Imagine $220,000 of student debt disappearing at the sound of a gavel. In the Rosenberg bankruptcy case, a Navy vet with no disabilities and extenuating circumstances experienced just that. A New York bankruptcy judge ruled to discharge all $220,000 student debt because of her unprecedented interpretation of the phrase “undue burden”. With a student debt crisis looming over the horizon, many of us are wondering if this gavel smack was heard across the country.
In order to know if this sets a new precedent, we need to visit the history of federal student loans. Remember the stories from your older relatives about the sweat and tears it took to work their way through college? Well, the money made at machine shops and dinners was enough to cover the average rate for college tuition.
The cost of college has surged at a much faster pace than overall inflation:
The first student loan programs were enacted during Lyndon Johnson’s “war on poverty.” They were created as a last resort for the neediest students. The programs increased demand for financial aid and compelled Congress to enact the Middle Income Student Assistance Act. MISAT made federal student loans available to students with less regard to need.
Keep in mind that these programs were created during a time when it was still possible to pay for tuition with some savings and part-time work.
The ubiquity of student loans compelled Congress to update the bankruptcy laws for student debt. In 1976, they passed the Education Amendments Act to prevent massive defaults in federal loans.
What happens when you broaden the access of credit to millions of people and make it almost impossible to not pay it back?
University spending and costs go up to stay competitive.
The EAA prohibited discharge of student loans in bankruptcy unless the debtor could establish undue hardship.
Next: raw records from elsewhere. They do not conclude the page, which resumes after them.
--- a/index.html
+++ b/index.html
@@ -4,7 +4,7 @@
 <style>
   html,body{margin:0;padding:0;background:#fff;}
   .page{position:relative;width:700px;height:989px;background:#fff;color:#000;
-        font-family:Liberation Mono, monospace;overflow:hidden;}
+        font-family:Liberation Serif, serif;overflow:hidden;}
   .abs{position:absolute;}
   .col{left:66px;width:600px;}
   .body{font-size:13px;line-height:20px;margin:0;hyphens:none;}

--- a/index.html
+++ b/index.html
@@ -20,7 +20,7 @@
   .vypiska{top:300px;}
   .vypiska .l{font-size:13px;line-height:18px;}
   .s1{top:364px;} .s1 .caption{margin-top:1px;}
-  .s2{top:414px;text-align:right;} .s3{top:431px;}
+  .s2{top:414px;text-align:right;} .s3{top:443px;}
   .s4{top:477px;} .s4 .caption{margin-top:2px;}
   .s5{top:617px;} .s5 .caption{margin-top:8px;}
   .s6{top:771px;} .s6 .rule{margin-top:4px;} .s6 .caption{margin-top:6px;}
Congress left the definition of undue hardship up to the courts.
Most courts use a student bankruptcy case from 1987 to set the guidelines for defining undue hardship:
Brunner v. NY HESC
(1) that the debtor cannot maintain, based on current income and expenses, a "minimal" standard of living for herself and her dependents if forced to repay the loans.
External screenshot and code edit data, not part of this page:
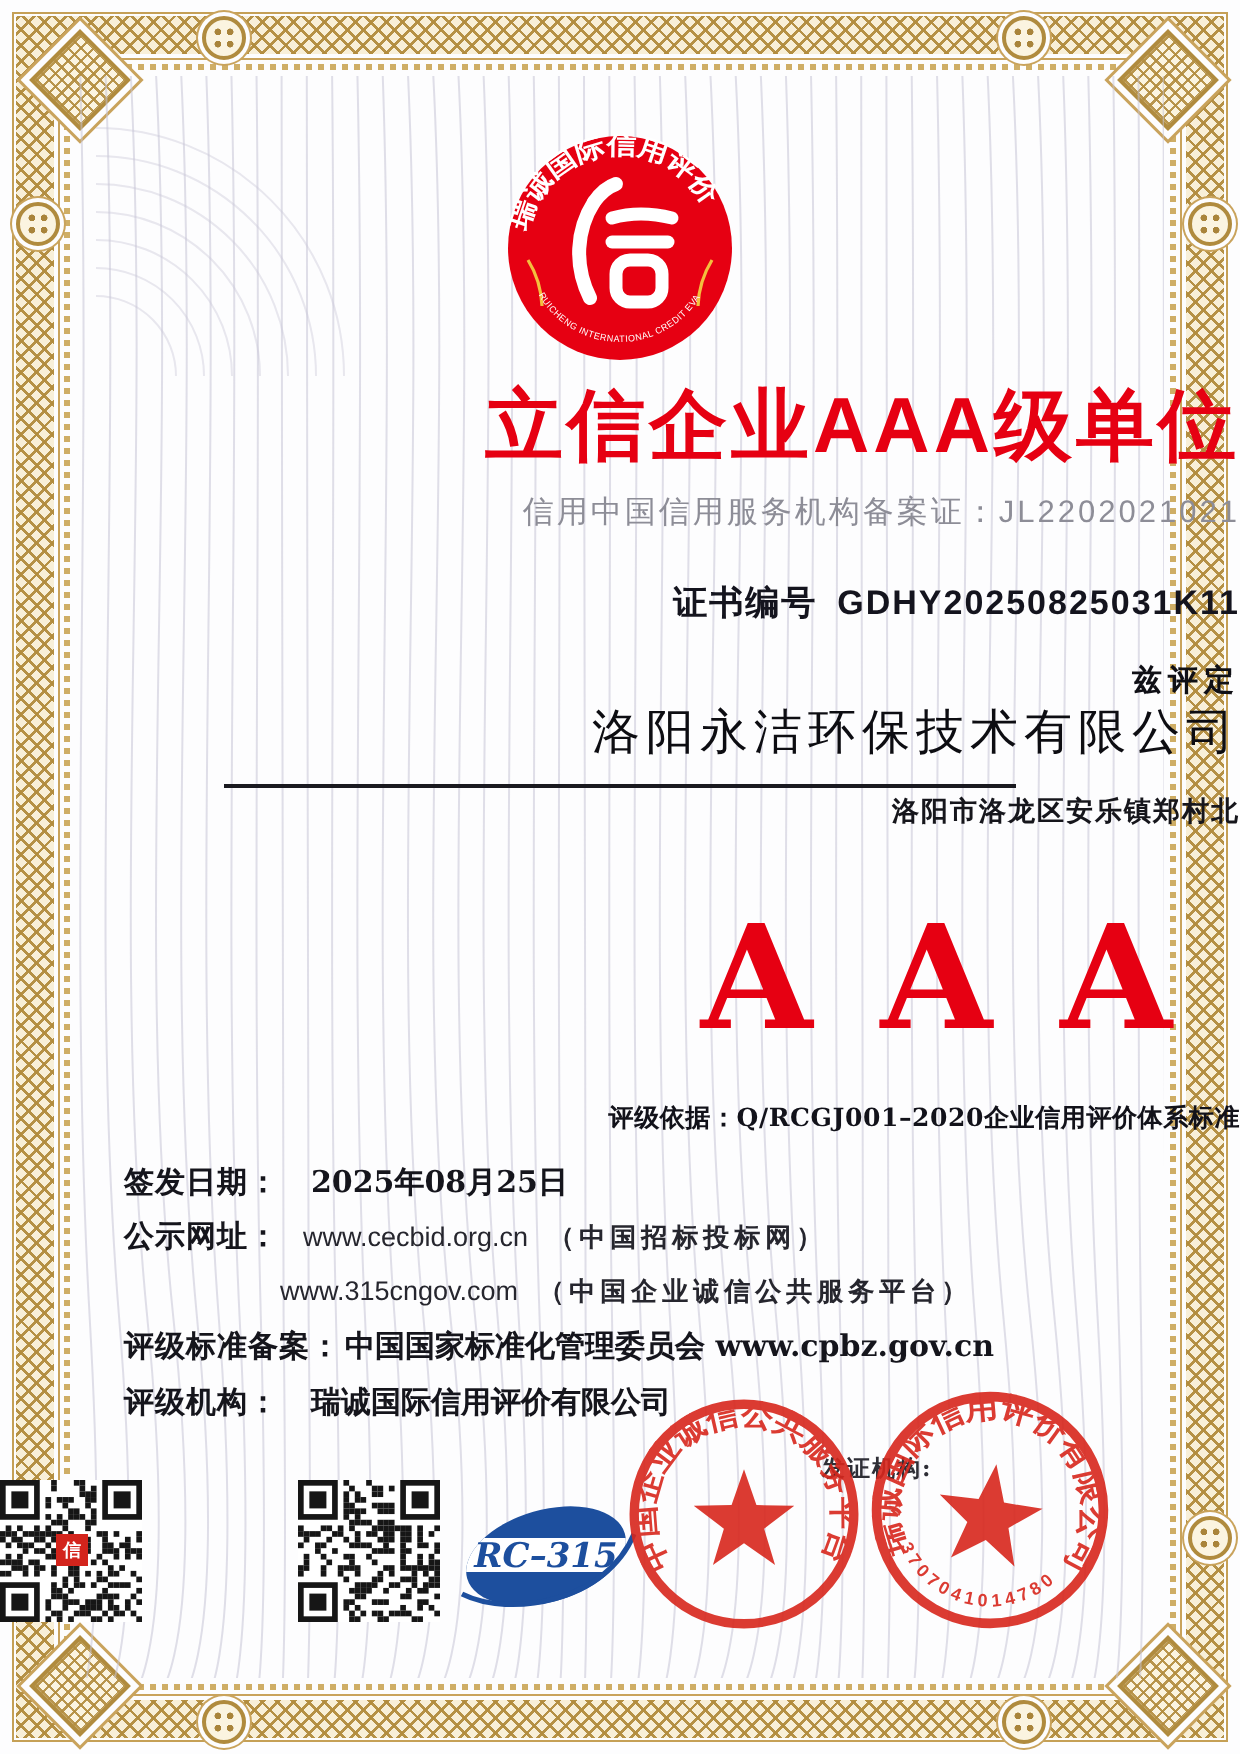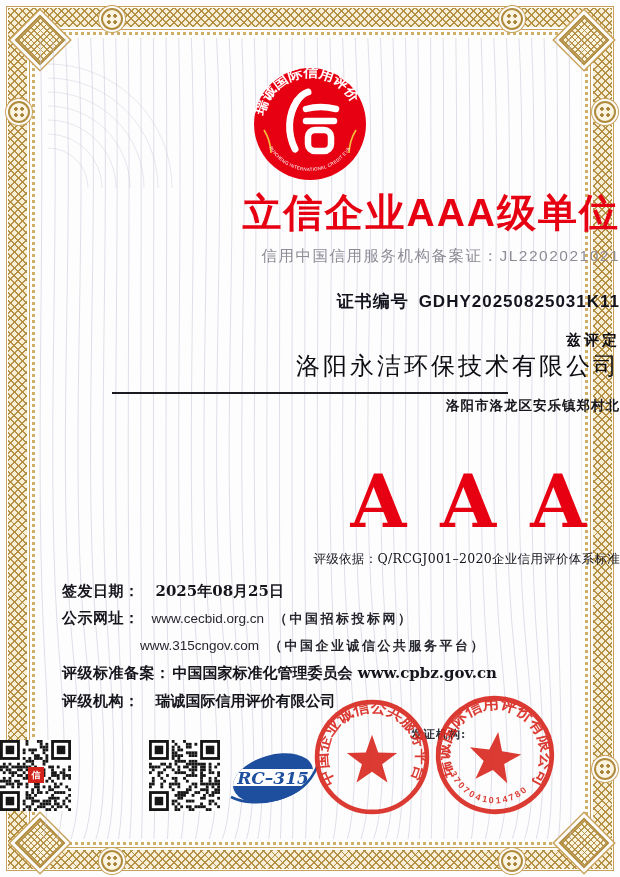--- a/index.html
+++ b/index.html
@@ -47,7 +47,7 @@
   .address{top:397px;font-size:13.5px;font-weight:bold;color:#16161c;letter-spacing:1px;}
   .para{position:absolute;left:70px;top:428px;width:482px;font-size:15.5px;line-height:1.55;
         font-weight:600;color:#26262e;text-indent:2em;text-align:left;letter-spacing:.4px;}
-  .grade{top:459px;font-size:72px;font-weight:bold;color:#e60012;letter-spacing:34px;
+  .grade{top:446px;font-size:72px;font-weight:bold;color:#e60012;letter-spacing:34px;
          padding-left:34px;box-sizing:border-box;}
   .basis{top:551px;font-size:12.5px;font-weight:normal;color:#12121a;letter-spacing:.3px;}
 

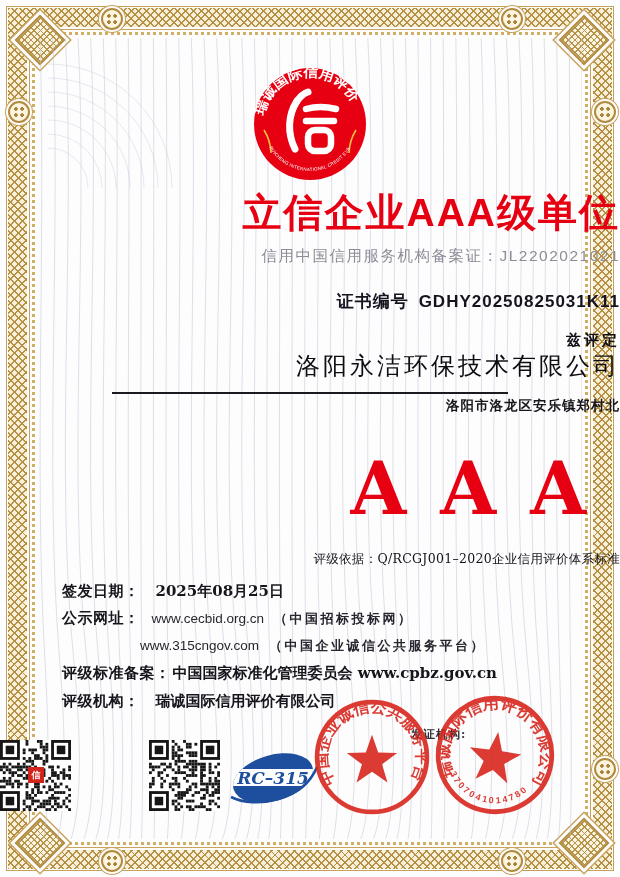--- a/index.html
+++ b/index.html
@@ -49,7 +49,7 @@
         font-weight:600;color:#26262e;text-indent:2em;text-align:left;letter-spacing:.4px;}
   .grade{top:446px;font-size:72px;font-weight:bold;color:#e60012;letter-spacing:34px;
          padding-left:34px;box-sizing:border-box;}
-  .basis{top:551px;font-size:12.5px;font-weight:normal;color:#12121a;letter-spacing:.3px;}
+  .basis{top:551px;font-size:12.5px;font-weight:bold;color:#12121a;letter-spacing:.3px;}
 
   .details{position:absolute;left:62px;top:582px;width:480px;}
   .drow{display:flex;align-items:baseline;height:27.4px;white-space:nowrap;}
(2) that additional circumstances exist indicating that this state of affairs is likely to persist for a significant portion of the repayment period of the student loans.
(3) that the debtor has made good faith efforts to repay the loans.
Rosenberg v. NY SHES
In Rosenberg’s ruling, Judge Morris stated that she was applying the Brunner test as it was originally intended. She argued that the standard was misapplied for 32 years.
Courts have made a habit of focusing on the causes preventing the debtor from paying their loans. They require evidence that demonstrates that some extenuating circumstance is the primary cause of this inability.
This standard was set with the assumption that, when applied responsibly, student loans would improve financial prospects. At the time of the Brunner case, this was a reasonable assumption. The average wage for college graduates was proportional to the cost of education. This chart from 2000-2010 demonstrates a clear divergence from that norm:
There is now serious reason to doubt the efficacy of higher education. The total student loan debt just passed 1.5 Trillion and many people are seriously doubting their choice to go to college.
The years Mr. Rosenberg spent struggling to pay back his loans is enough evidence to suggest that the system is broken. Judge Morris saw this as a straight forward case. Instead of focusing on justifying Rosenberg’s inability to use his degree to make enough money to pay off his debt, Morris focused on the evidence suggesting that Rosenberg could not maintain a minimal standard of living with the debt he incurred. Morris cited this approach as the correct reading of the Brunner case and then followed with a list of previous cases that failed to interpret this standard correctly.
The strongest piece of evidence for Mr. Rosenberg bankruptcy case was his negative income of about $1,500 each month. This was an undue burden because it demonstrated that Rosenberg could not maintain a minimal standard of living. It is safe to assume that Rosenberg is not alone. There are probably countless others not able to make the minimum loan payments with their current salary. Many are letting the interest balloon and double their debt because they assume that bankruptcy is not an option.
When you read the Brunner case through the lens of rising college debt and stagnating wages, assumptions about fault and blame change. The EAA is a large reason why tuition costs ballooned the way they did. On top of that, many students were promised that investing in a degree would yield the same results it did for the previous generation. You should no longer need to prove that extenuating circumstances prevented you from paying the debt, when that is obviously no longer the exception. There is something fundamentally wrong with higher education and it is time that courts start to recognize that. The Rosenberg case could be the ruling that sets a new precedent.